[Required action]: Only the lines below from the one that holds "background: #bef264 ->" through the one that holds "text: Disabled ->" should appear in the answer, copied exactly, end lines included and pictures omitted.

[Supplied entries]:
++++++++

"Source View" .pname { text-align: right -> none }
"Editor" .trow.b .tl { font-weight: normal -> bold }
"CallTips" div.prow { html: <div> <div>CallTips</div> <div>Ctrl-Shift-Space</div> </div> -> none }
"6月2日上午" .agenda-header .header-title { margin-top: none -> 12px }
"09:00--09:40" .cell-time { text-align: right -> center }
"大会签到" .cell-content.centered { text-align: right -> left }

++++++++

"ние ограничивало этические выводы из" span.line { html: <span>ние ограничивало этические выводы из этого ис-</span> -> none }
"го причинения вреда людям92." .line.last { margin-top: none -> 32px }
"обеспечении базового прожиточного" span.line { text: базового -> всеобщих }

++++++++

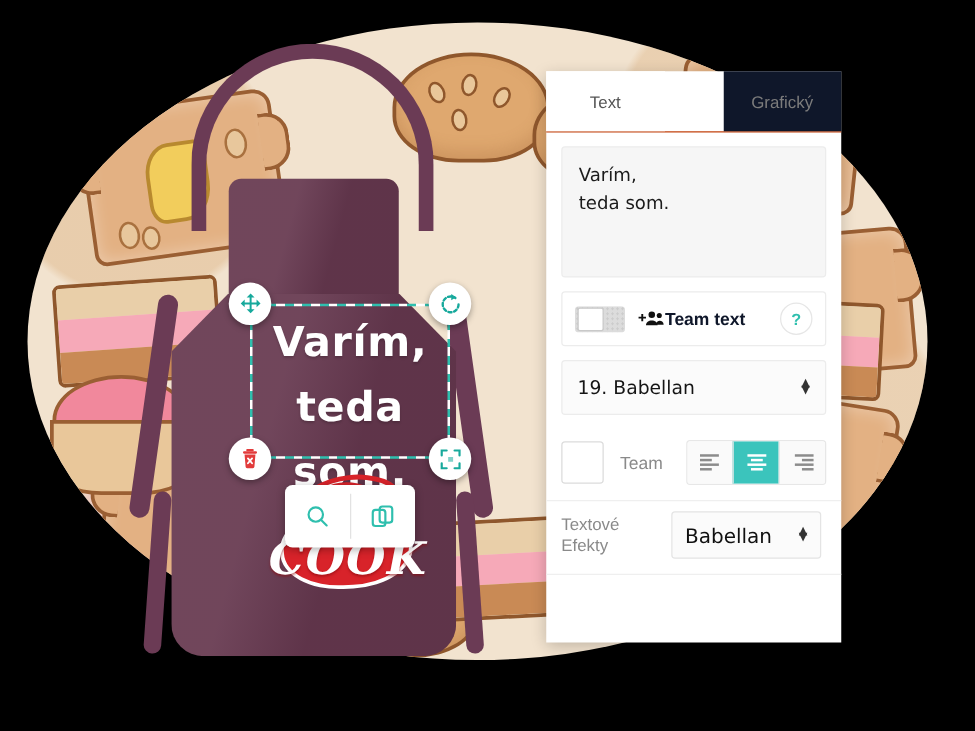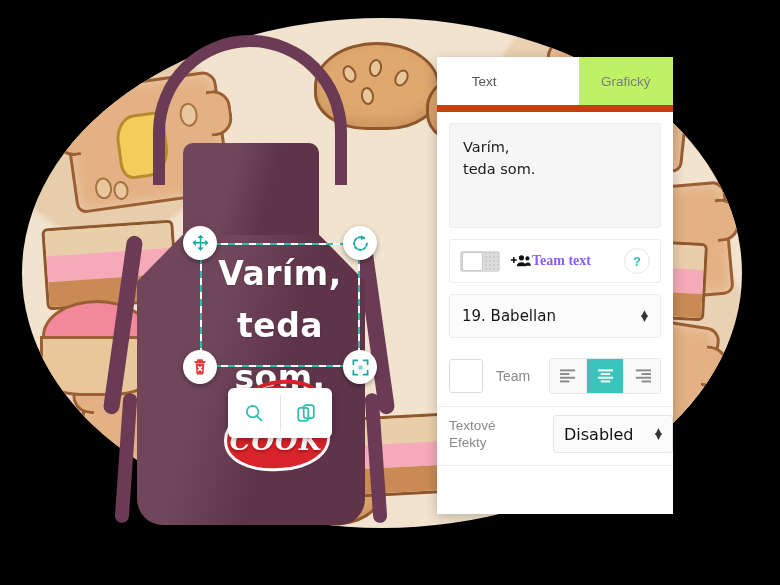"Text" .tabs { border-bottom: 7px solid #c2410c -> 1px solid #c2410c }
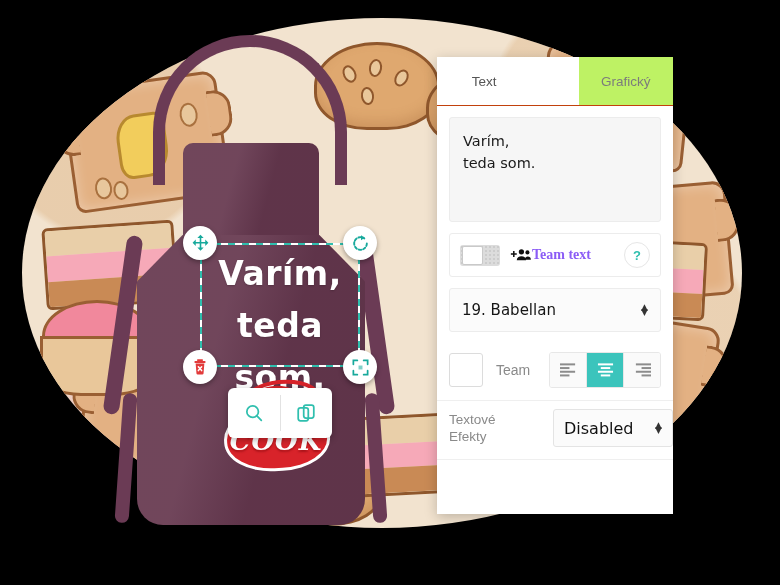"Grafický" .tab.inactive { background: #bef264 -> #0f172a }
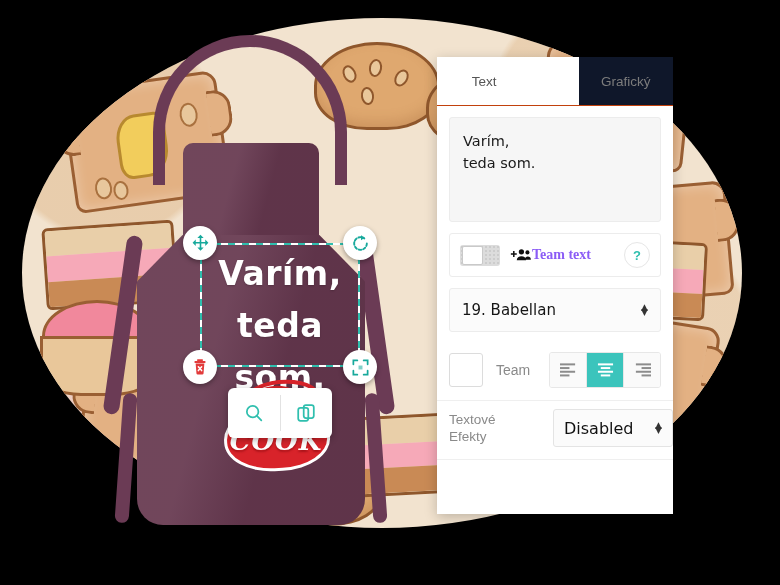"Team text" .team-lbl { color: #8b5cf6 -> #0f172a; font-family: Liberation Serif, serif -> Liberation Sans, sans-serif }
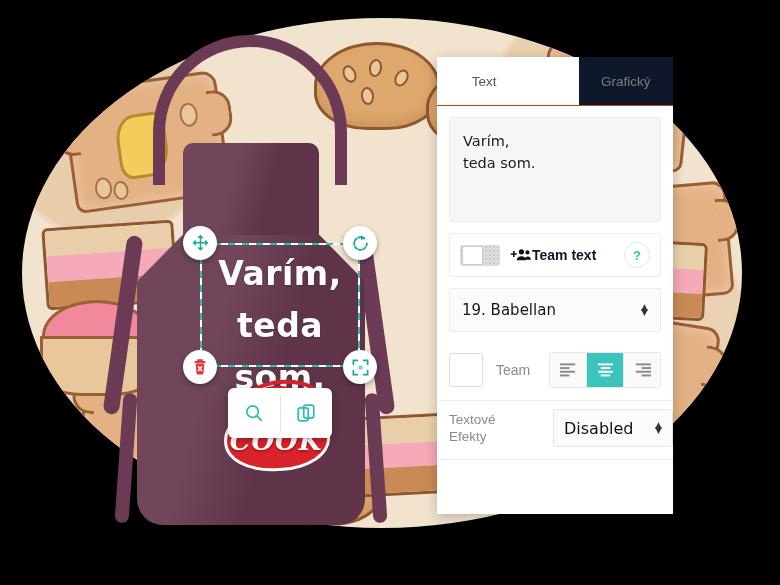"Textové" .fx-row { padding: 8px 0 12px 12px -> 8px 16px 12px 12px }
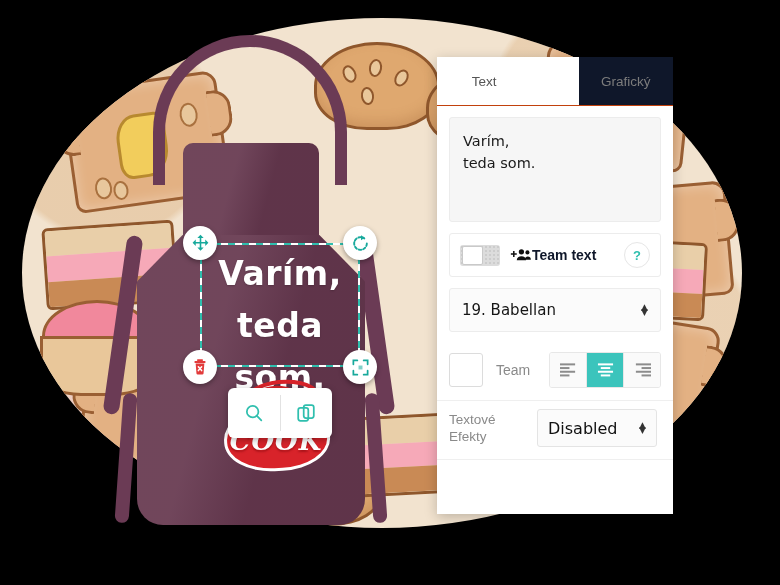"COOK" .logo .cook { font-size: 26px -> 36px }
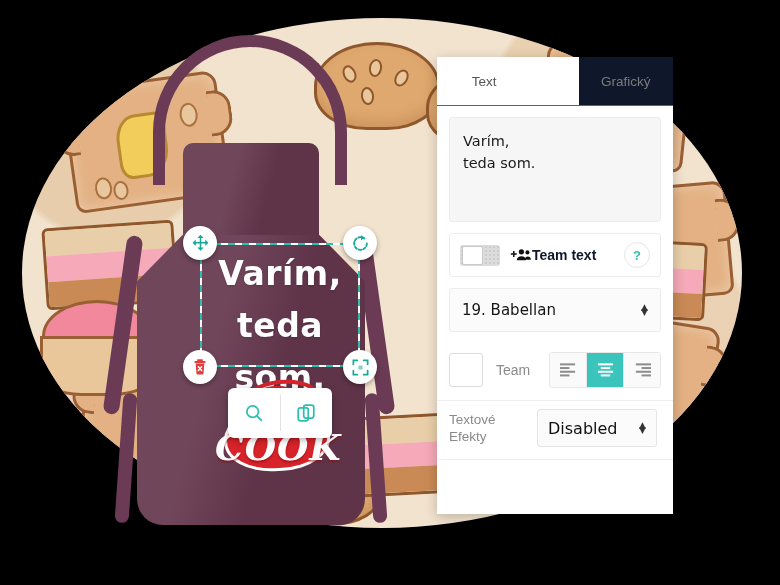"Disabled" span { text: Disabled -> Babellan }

++++++++

[Output for this task]:
"Grafický" .tab.inactive { background: #bef264 -> #0f172a }
"Team text" .team-lbl { color: #8b5cf6 -> #0f172a; font-family: Liberation Serif, serif -> Liberation Sans, sans-serif }
"Textové" .fx-row { padding: 8px 0 12px 12px -> 8px 16px 12px 12px }
"COOK" .logo .cook { font-size: 26px -> 36px }
"Disabled" span { text: Disabled -> Babellan }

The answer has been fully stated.